Another week at UoPeople finished! This week was challenging but it was a lot of fun too. Our assignment is worth turning into a real app too, I swear. It was a very busy week but I managed to pull through, mainly thanks to my wife for picking up my slack.

So to start off with, remember how many times I’ve posted about double checking my work before submitting? Me neither… I’ve lost count. Well I did it again – I submitted an assignment with a mistake in it :-/ Judging by the rubric it looks like I’ll only miss out on marks from one section, but man it hurts when you realize after the fact.

The mistake actually frustrated me a lot and I was stressing out about it more than I should have. I think it was effecting my concentration at my new job, because I later got an email saying I had left a trailing semicolon in my code. That semicolon meant that about 2000 students were not able to load the coding challenge that was affected. Oops!

Obviously my reaction was to apologize and proclaim that I wouldn’t let it happen again. My boss then consoled me with a nice anecdote of how others at Khan Academy have made mistakes too, and that it happens. It’s important when we make mistakes, not to get too upset and instead think of ways to prevent them in the future. I already know this but it’s easy to forget when you’re working so hard at being the best you can be.

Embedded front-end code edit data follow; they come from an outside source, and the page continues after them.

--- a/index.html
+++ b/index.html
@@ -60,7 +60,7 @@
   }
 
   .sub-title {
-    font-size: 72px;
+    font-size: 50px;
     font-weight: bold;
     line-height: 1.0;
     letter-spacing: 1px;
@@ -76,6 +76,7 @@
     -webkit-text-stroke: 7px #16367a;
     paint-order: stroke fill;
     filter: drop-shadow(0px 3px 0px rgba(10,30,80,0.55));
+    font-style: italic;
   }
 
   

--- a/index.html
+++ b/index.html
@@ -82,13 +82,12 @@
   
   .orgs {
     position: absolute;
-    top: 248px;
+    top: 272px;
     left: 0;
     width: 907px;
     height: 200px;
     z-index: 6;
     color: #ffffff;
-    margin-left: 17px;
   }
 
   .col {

OK, so lesson relearned… again. Double check work, and don’t fret when you still make a mistake – it’s not worth it. Good. Moving on.

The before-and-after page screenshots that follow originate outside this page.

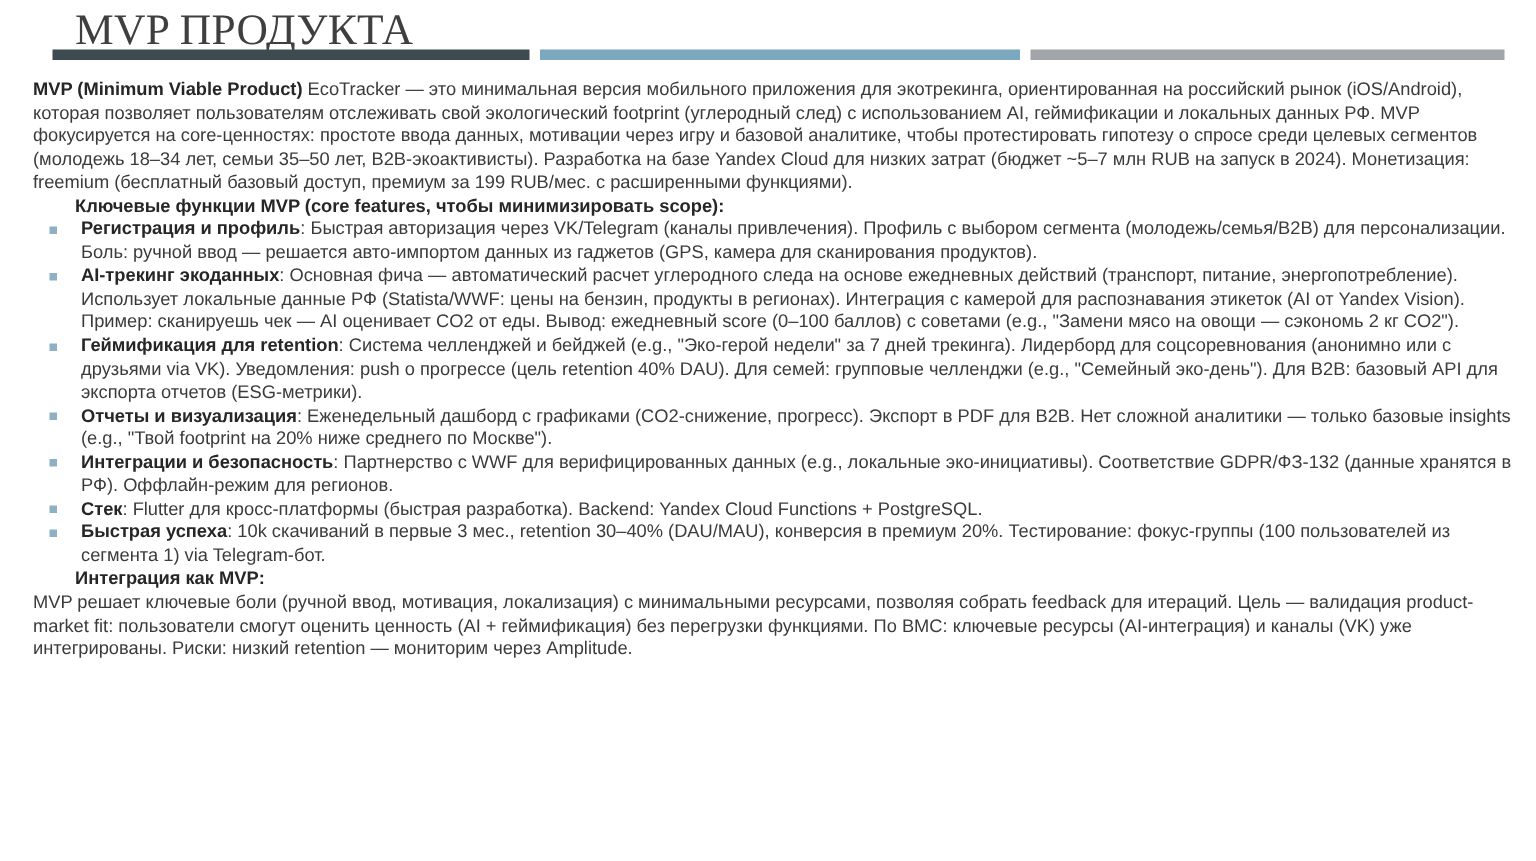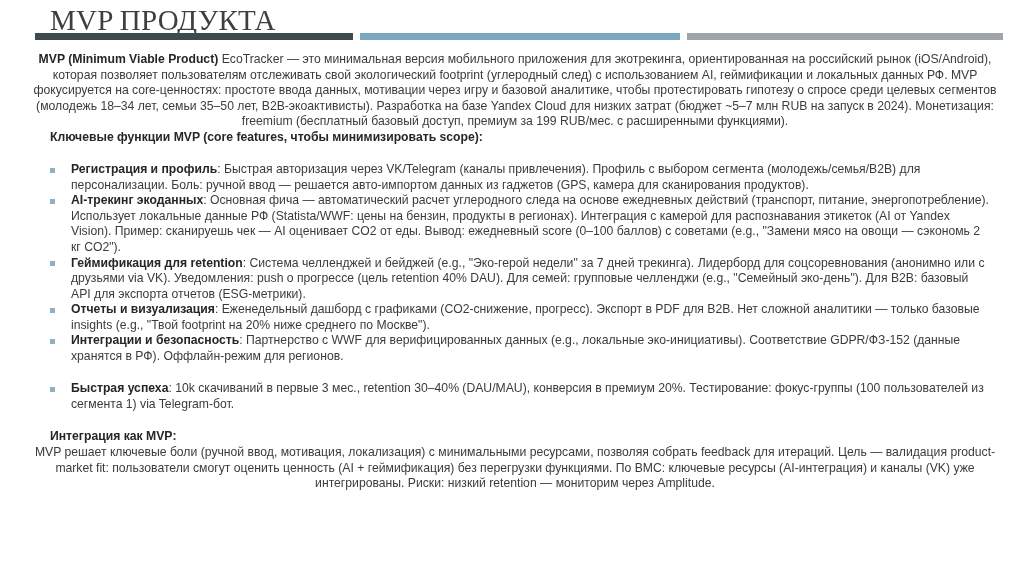--- a/index.html
+++ b/index.html
@@ -62,7 +62,7 @@
     margin: 0;
     font-size: 12.2px;
     line-height: 15.55px;
-    text-align: center;
+    text-align: left;
     color: #3b3b3b;
   }
   p.heading {

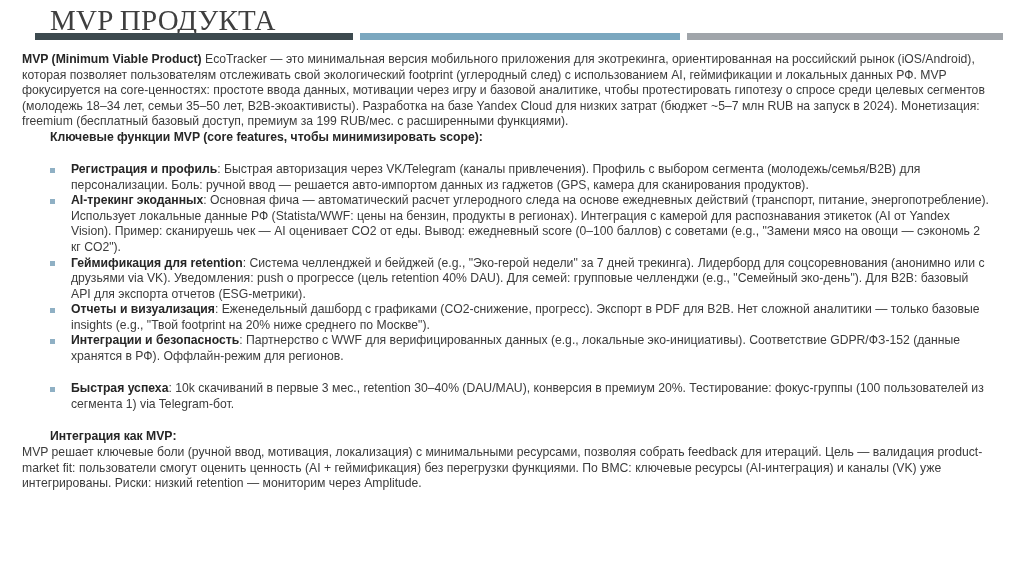--- a/index.html
+++ b/index.html
@@ -74,7 +74,7 @@
     padding-left: 28px;
   }
   ul.bullets {
-    margin: 17px;
+    margin: 0;
     padding: 0;
     list-style: none;
   }

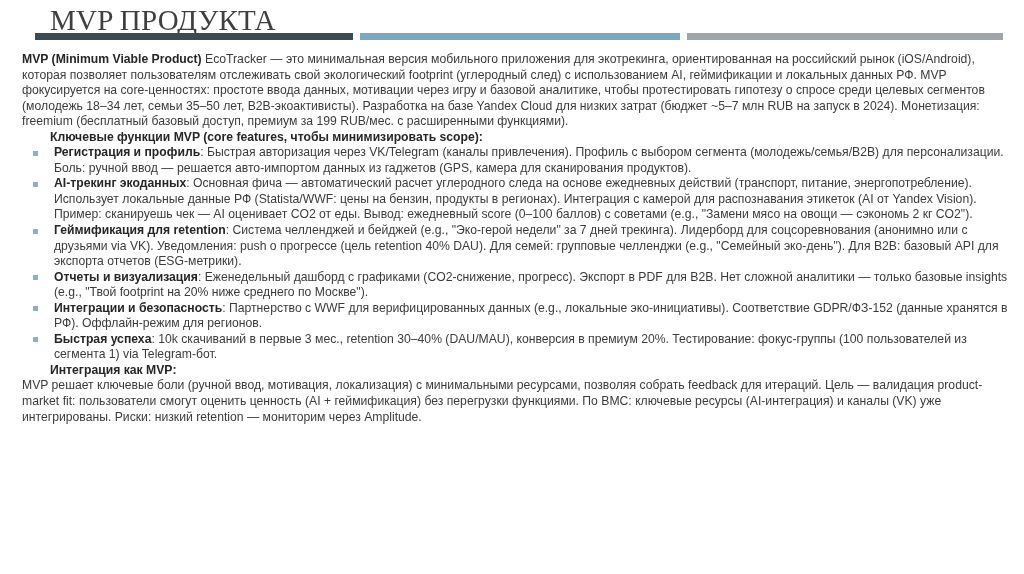--- a/index.html
+++ b/index.html
@@ -129,7 +129,7 @@
         <span class="marker" style="background: rgb(143, 176, 196);"></span><span class="b">Отчеты и визуализация</span><span>: Еженедельный дашборд с графиками (CO2-снижение, прогресс). Экспорт в PDF для B2B. Нет сложной аналитики — только базовые insights (e.g., "Твой footprint на 20% ниже среднего по Москве").</span>
       </li>
       <li>
-        <span class="marker" style="background: rgb(143, 176, 196);"></span><span class="b">Интеграции и безопасность</span><span>: Партнерство с WWF для верифицированных данных (e.g., локальные эко-инициативы). Соответствие GDPR/ФЗ-152 (данные хранятся в РФ). Оффлайн-режим для регионов.</span>
+        <span class="marker" style="background: rgb(143, 176, 196);"></span><span class="b">Интеграции и безопасность</span><span>: Партнерство с WWF для верифицированных данных (e.g., локальные эко-инициативы). Соответствие GDPR/ФЗ-132 (данные хранятся в РФ). Оффлайн-режим для регионов.</span>
       </li>
     </ul>
 

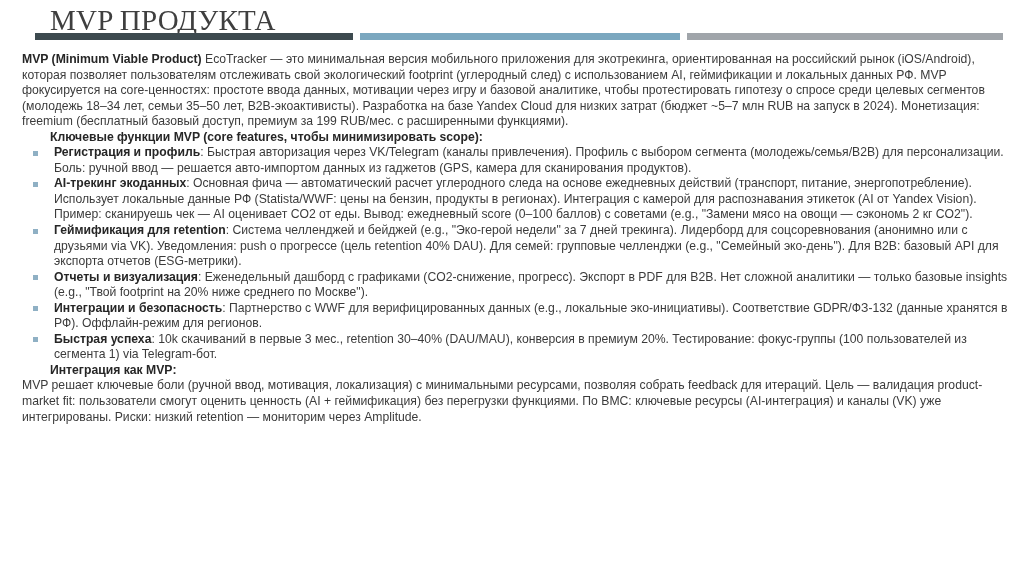--- a/index.html
+++ b/index.html
@@ -136,6 +136,9 @@
 
     <ul class="bullets">
       <li>
+        <span class="marker" style="background: rgb(143, 176, 196);"></span><span class="b">Стек</span><span>: Flutter для кросс-платформы (быстрая разработка). Backend: Yandex Cloud Functions + PostgreSQL.</span>
+      </li>
+      <li>
         <span class="marker" style="background: rgb(143, 176, 196);"></span><span class="b">Быстрая успеха</span><span>: 10k скачиваний в первые 3 мес., retention 30–40% (DAU/MAU), конверсия в премиум 20%. Тестирование: фокус-группы (100 пользователей из сегмента 1) via Telegram-бот.</span>
       </li>
     </ul>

I mentioned that our assignment was a lot of fun this week, and it was. Our goal was to make a couple lists of words such as a list of proper nouns, common nouns, adjectives, verbs, etc, and create sentences out of them based on some simple syntactic rules. The sentences are randomly generated and come out sounding really silly, but they follow basic rules of English, so they kind of make sense if you read them aloud. Here’s a few examples:

The troll runs if her bird reads although Cohen sleeps but Dan talks or its agitated company talks.

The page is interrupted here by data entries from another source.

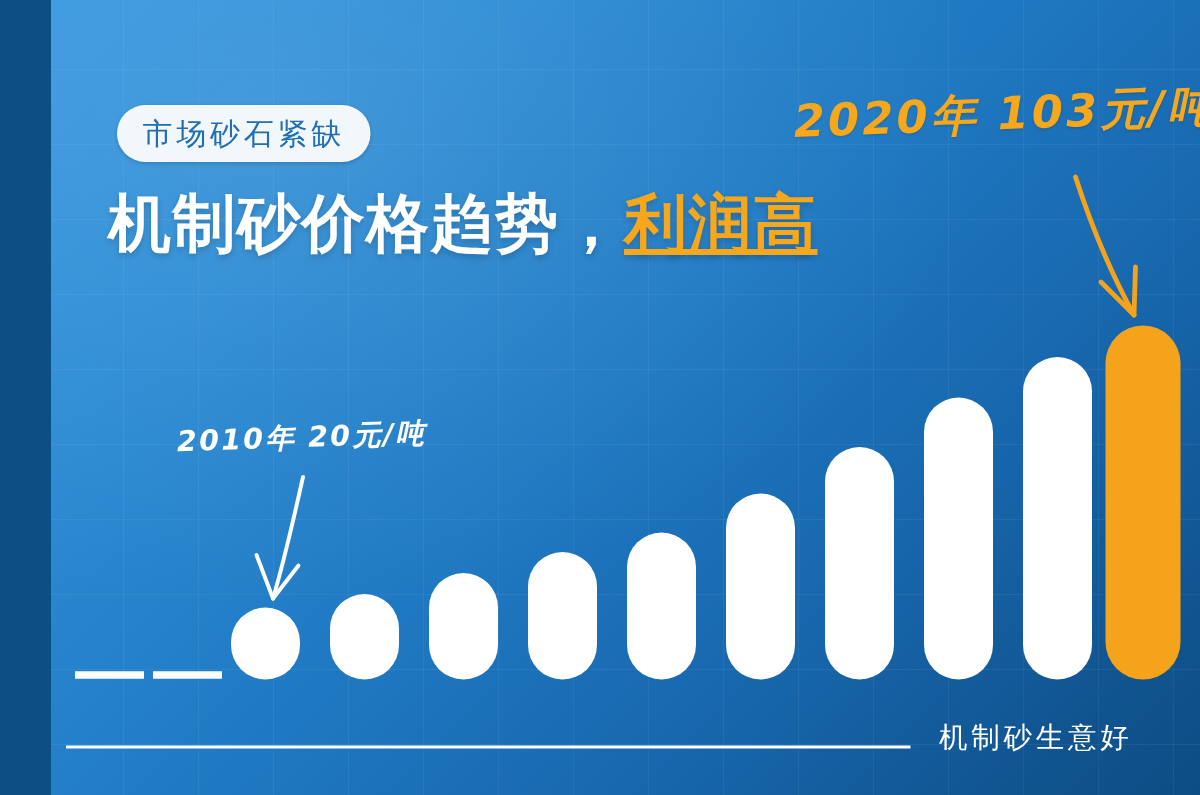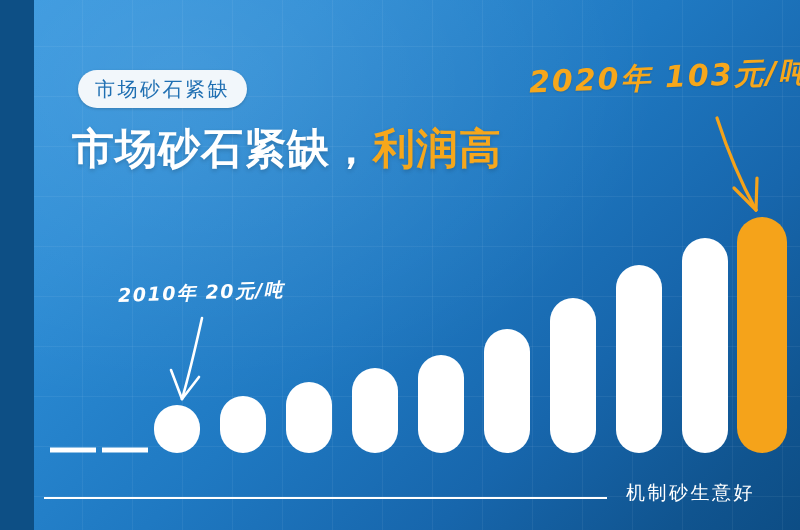--- a/index.html
+++ b/index.html
@@ -141,7 +141,7 @@
   </div>
 
   <div class="headline">
-    <span>市场砂石紧缺，</span><span class="accent">利润高</span>
+    <span>机制砂价格趋势，</span><span class="accent">利润高</span>
   </div>
 
   <div class="hand" id="anno-right">2020年  103元/吨</div>

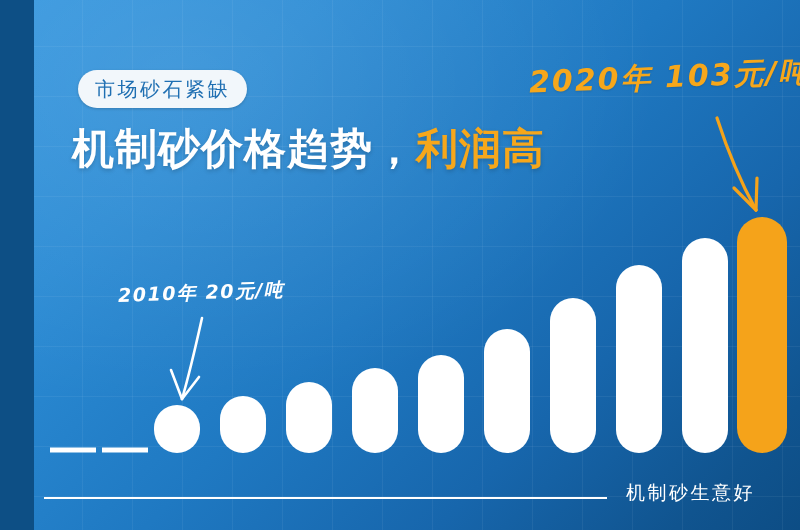--- a/index.html
+++ b/index.html
@@ -70,7 +70,7 @@
     color: #ffffff;
     text-shadow: 0 2px 4px rgba(0,0,0,0.18);
   }
-  .headline .accent { color: #f6a71b; }
+  .headline .accent { color: #f6a71b; text-decoration: underline; }
 
   
   .hand {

A troll runs because some agitated skunk sleeps.

That unicorn who runs talks but a company reads or Miss America sleeps if your child stinks if Mary stinks and the unicorn who eats reads or Dan eats.

 A cat stinks because Bob sleeps but Grandma eats or its bird stinks but Miss America reads and every tiny agitated active child stinks but Rob jumps.

 Richard Nixon talks if Richard Nixon reads but a big pretty child sleeps.

My troll sees every troll.

 Jane sleeps.

I didn’t make any of these up, they are all randomly generated from my class assignment Hilarious I know… Seriously I think some of the sentences are really funny, and it’s going to get a lot more inappropriate after I submit the “respectful” version for school.

Now, this assignment got me thinking about some things, and as a part of our learning journal assignment we are to write about something important we are reflecting on. The question and my answer looks like this:

6. Finally, describe one important thing that you are thinking about in relation to the activity.

One important thing I’m thinking about, and this in relation to the programming assignment we had this week, is how complicated data structures and recursion are used for programming AI. When I finally completed the assignment, I realized that there could be a much larger data base of vocabulary to draw from, and the complexity of how those words are assembled could be made more interesting by using a Linked List to connect certain words or phrases to others.

In our assignment there are a lot of sentences that although syntactically make sense, are obviously made by a computer which is not aware of the fact that it is in fact “speaking” English. It makes me think about the complexity of Microsoft’s Cortona, or Apple’s Siri. It’s funny how inhuman they can be, but at the same time there is a lot of complexity to them both too. It’s amazing how far we’ve come along in making human like AI – which brings me to another thought. What does it mean to be intelligent?

I believe it was Allan Turing who asked “what does it mean to think?”, and in his mind a computer is capable of thinking just as much as any man. But why is it that we only see it as thinking if it thinks like us?

Even we don’t think like “us”… I like my coffee black, and my tea with honey. You may like your coffee with 1 sugar 2 milk… Or maybe you voted Conservative, but I voted Liberal. We all think differently, so who’s to say a machine isn’t thinking just because it thinks differently? And further more, why does a computer have to be intelligent according to the rules that we humans define? Is it not possible for a machine to be intelligent in ways we can’t understand?

How about being sentient? At what point does a machine become intelligent enough that it becomes self-aware? And what does it look like when a machine is sentient – if they are so far outside of our understanding – would we even know? In other words, what does machine like AI look like, and why does a machine have to replicate our intelligence to be perceived as intelligent?


 

Just something to think about if that sort of thing interests you. I wonder about this stuff all the time – what the future of technology will be like. And I suppose more importantly, what place humans will have in a world populated by intelligent machines. Or maybe we will become those intelligent machines – who knows?

Let me know what your thoughts are on Artificial Intelligence and what it’s role will be in the future. How long do you think it will be – if ever – before we call a machine a sentient being?